Chapter 16 Models with Multiple Choices
Examples of multinomial choice (polytomous) situations:
Choice of a laundry detergent: Tide, Cheer, Arm & Hammer, Wisk, etc.
Choice of a major: economics, marketing, management, finance or accounting.
Choices after graduating from high school: not going to college, going to a private 4-year college, a public 4 year-college, or a 2-year college.
Firms also have such multinomial choices 1. In which country to operate 2. Where to locate a store 3. Which CEO to hire
16.1 Multinomial Logit
The explanatory variable \(x_i\) is individual specific, but does not change across alternatives. Example age of the individual.
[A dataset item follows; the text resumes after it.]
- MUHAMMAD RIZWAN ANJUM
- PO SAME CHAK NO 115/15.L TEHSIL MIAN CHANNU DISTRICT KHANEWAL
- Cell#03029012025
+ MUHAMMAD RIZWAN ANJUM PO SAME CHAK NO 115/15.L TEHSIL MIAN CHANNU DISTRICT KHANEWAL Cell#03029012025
The dependent variable is nominal
There are more than 2 choices
There is no meaningful ordering to them.
- Otherwise we would want to use that information (with an ordered probit or ordered logit)
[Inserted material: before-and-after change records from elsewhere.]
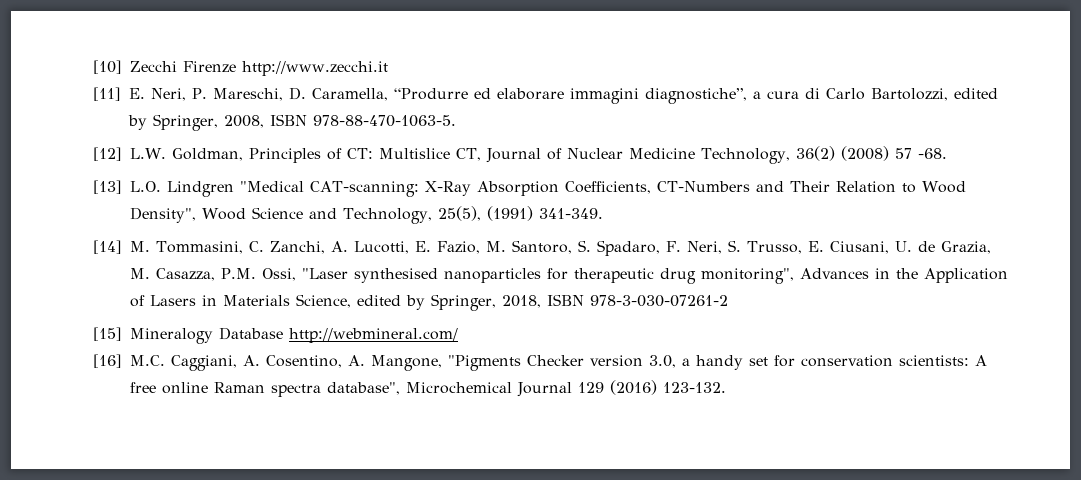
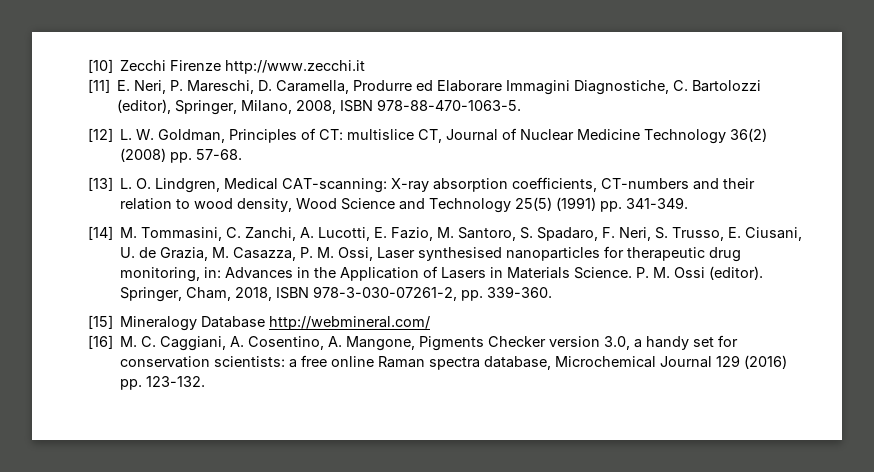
- [11] E. Neri, P. Mareschi, D. Caramella, “Produrre ed elaborare immagini diagnostiche”, a cura di Carlo Bartolozzi, edited by Springer, 2008, ISBN 978-88-470-1063-5.
+ [11] E. Neri, P. Mareschi, D. Caramella, Produrre ed Elaborare Immagini Diagnostiche, C. Bartolozzi (editor), Springer, Milano, 2008, ISBN 978-88-470-1063-5.
- [12] L.W. Goldman, Principles of CT: Multislice CT, Journal of Nuclear Medicine Technology, 36(2) (2008) 57 -68.
+ [12] L. W. Goldman, Principles of CT: multislice CT, Journal of Nuclear Medicine Technology 36(2) (2008) pp. 57-68.
- [13] L.O. Lindgren "Medical CAT-scanning: X-Ray Absorption Coefficients, CT-Numbers and Their Relation to Wood Density", Wood Science and Technology, 25(5), (1991) 341-349.
+ [13] L. O. Lindgren, Medical CAT-scanning: X-ray absorption coefficients, CT-numbers and their relation to wood density, Wood Science and Technology 25(5) (1991) pp. 341-349.
- [14] M. Tommasini, C. Zanchi, A. Lucotti, E. Fazio, M. Santoro, S. Spadaro, F. Neri, S. Trusso, E. Ciusani, U. de Grazia, M. Casazza, P.M. Ossi, "Laser synthesised nanoparticles for therapeutic drug monitoring", Advances in the Application of Lasers in Materials Science, edited by Springer, 2018, ISBN 978-3-030-07261-2
+ [14] M. Tommasini, C. Zanchi, A. Lucotti, E. Fazio, M. Santoro, S. Spadaro, F. Neri, S. Trusso, E. Ciusani, U. de Grazia, M. Casazza, P. M. Ossi, Laser synthesised nanoparticles for therapeutic drug monitoring, in: Advances in the Application of Lasers in Materials Science. P. M. Ossi (editor). Springer, Cham, 2018, ISBN 978-3-030-07261-2, pp. 339-360.
- [16] M.C. Caggiani, A. Cosentino, A. Mangone, "Pigments Checker version 3.0, a handy set for conservation scientists: A free online Raman spectra database", Microchemical Journal 129 (2016) 123-132.
+ [16] M. C. Caggiani, A. Cosentino, A. Mangone, Pigments Checker version 3.0, a handy set for conservation scientists: a free online Raman spectra database, Microchemical Journal 129 (2016) pp. 123-132.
Recall, the logit probability is the case of two choices.
\[P_i=\frac{exp(\beta_{0i}+\beta_{1i}X_i)}{exp(\beta_{0i}+\beta_{1i}X_i)+ exp(\beta_{0k}+\beta_{1k}X_k)}\] The probability that y is equal to choice \(i\).
\[P_i=\frac{exp(\beta_{0i}+\beta_{1i}X_i)}{\sum_{k=1}^{K} exp(\beta_{0k}+\beta_{1k}X_k)}\] The probability that y is equal to choice \(j\).
\[P_j=\frac{exp(\beta_{0j}+\beta_{1j}X_j)}{\sum_{k=1}^{K} exp(\beta_{0k}+\beta_{1k}X_k)}\] Relative probability choices \[P_i/P_j = \frac{exp(\beta_{0i}+\beta_{1i}X_i)}{exp(\beta_{0j}+\beta_{1j}X_j)}\]
Relative Probabilities
We can only identify relative probabilities for each choice.
Similar to our discussion of dummy variables, we need to model our choices as relative to a base.
We set the base by forcing one of the choices to have \(\beta\)’s equal to zero.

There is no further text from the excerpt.